L’artista superstar Mark Bradford (Padiglione USA alla Biennale di Venezia) in una recente intervista mancava poco che dicesse che le gallerie non contano un cazzo, quando normalmente sono l’indispensabile anello di congiunzione fra artista e collezionista: qual è il tuo rapporto con le gallerie? E secondo te il collezionista è più utile o meno utile, rispetto alla galleria, per la crescita di un artista?

Sia il collezionista che il gallerista sono delle vere e proprie “funzioni vitali” di un corpo che non può esimersi dal relazionarsi, e crescere tramite il supporto di queste figure

Non dovrebbe esistere una competizione tra di loro, ma una vera coesione per il bene dell’artista.

Mark Bradford è uno straordinario artista. Condivido pienamente il suo pensiero (riportato anche in una recente intervista per Vogue) nel quale evidenzia sia presente un enorme pregiudizio a riguardo della classe sociale, tematica affrontata ancora meno della questione di razza. Un punto a me caro, già trattato in una mia precedente risposta.
Non conosco però il suo percorso così a fondo, da potere definire quali siano state le figure chiave per la sua carriera.

Ogni percorso artistico, o curatoriale ha delle prerogative; per quanto l’emulazione sia molto presente nel sistema d’arte, l’unicità della propria ricerca e delle relazioni cambia il quadro ed il proprio percorso.

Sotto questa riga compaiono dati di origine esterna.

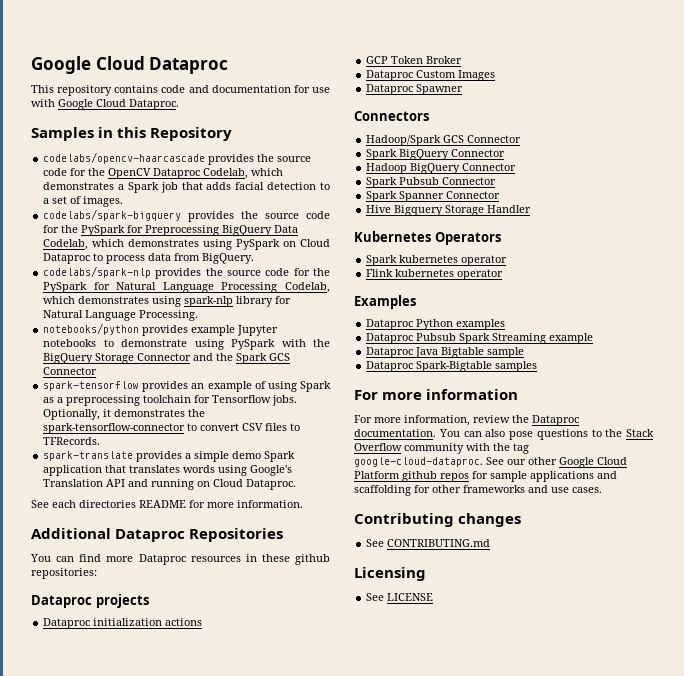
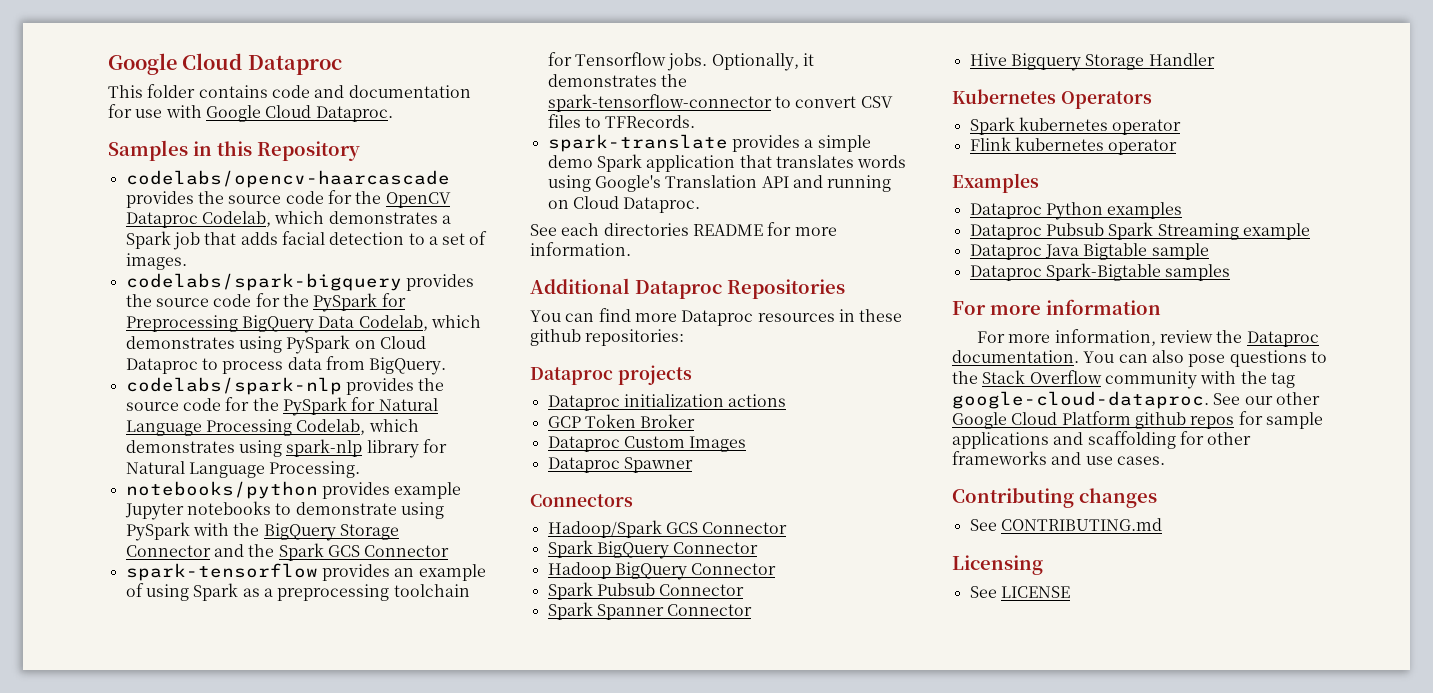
[57,85,113,96] repository -> [147,84,196,98] folder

Ho sempre avuto delle buone collaborazioni con le gallerie, mi piace trascorrere intere giornate visitando quartieri dove puoi trovare a Los Angeles quaranta e più gallerie; confrontandomi con i galleristi.

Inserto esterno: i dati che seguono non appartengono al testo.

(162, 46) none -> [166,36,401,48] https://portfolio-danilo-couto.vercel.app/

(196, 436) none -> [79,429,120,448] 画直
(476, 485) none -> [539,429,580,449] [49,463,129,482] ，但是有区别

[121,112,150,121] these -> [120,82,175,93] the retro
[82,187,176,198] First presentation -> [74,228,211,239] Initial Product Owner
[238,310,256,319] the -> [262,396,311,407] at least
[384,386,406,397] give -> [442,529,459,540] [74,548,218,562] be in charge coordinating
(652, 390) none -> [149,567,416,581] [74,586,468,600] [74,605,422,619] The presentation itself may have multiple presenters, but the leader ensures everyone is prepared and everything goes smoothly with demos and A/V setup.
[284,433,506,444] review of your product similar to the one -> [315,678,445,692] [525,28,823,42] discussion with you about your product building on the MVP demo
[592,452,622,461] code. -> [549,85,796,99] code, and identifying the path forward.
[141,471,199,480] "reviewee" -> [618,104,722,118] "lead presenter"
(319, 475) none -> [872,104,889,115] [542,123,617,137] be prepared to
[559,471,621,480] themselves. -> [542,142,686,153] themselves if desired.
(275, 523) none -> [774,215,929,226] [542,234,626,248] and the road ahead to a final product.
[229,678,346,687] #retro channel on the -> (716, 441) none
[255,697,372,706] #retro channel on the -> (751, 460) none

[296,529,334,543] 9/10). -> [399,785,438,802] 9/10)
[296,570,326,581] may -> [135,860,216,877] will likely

Mi sono anche occupata di strutturare il programma per gallerie giovani a Roma, intercettando il desiderio dei galleristi di focalizzare le mostre verso l’analisi della fotografia.

Ci sono gallerie in grado di essere quel “tipo di posto” che è diventato un hub per gli artisti e non solo nella capacità di essere un buon luogo dove esporre. Le gallerie, quelle che possono essere annoverate tali, sono accentratrici e luoghi di incontro, di scambio e di dibattito serrato. A volte in Italia sono molto più innovatrici di tanti musei stagnanti e non in grado di capire dove si stia orientando il settore.

Per non parlare di quelle che possono essere annoverate gallerie musei, per la struttura e la rilevante programmazione.

Durante le attività di molte gallerie di Los Angeles o di New York, hai la possibilità di incontrare e salutare un vasto numero di persone rilevanti nella scena artistica della città. Dandoti la reale possibilità di avere uno scambio, ed entrare facilmente nelle maglie del sistema.

Tre artisti da tener d’occhio

Non è semplice inserire solo tre nomi, perché la lista sarebbe più ampia ma ho scelto tre interessanti ed emergenti pratiche artistiche, molto diverse l’una dall’altra.

Louisa Gagliardi è una delle giovani pittrici più intriganti. Ha avuto un successo fulmineo alla mostra Post-Internet art_ curata da Hans Ulrich Obrist e Simon Castets, alla LUMA Foundation di Arles. I suoi lavori surreali sono realizzati utilizzando il digitale. Le illustrazioni e le opere d’arte sono visivamente e concettualmente stratificate, con prospettive dai toni polverosi capaci di creare un senso di deformata tridimensionalità.

La coreana Hyon Gyon attua una pratica e un metodo radicalmente spostati verso un approccio saturo di immagini più astratte e più intuitive. L’astrazione della pittura si fonda ai materiali come: perline, foglie d’oro, scaglie di ceramiche, piume, cera; concentrandosi sulla figura dello sciamano.

Spostandomi verso la fotografia; concludo con Nicolò Degiorgis uno dei fotografi più interessanti emersi nel panorama internazionale negli ultimi anni. “Hidden Islam” è la sua opera prima, con la quale ha vinto il premio della Fondazione Aperture a Paris Photo. Nel 2014 vince l’Author Book Award ai Rencontres d’Arles nella sezione giovani autori. Nel 2016 ha partecipato alla 16a Quadriennale d’arte, e alla mostra “Passo dopo passo” alla Fondazione Sandretto Re Rebaudengo.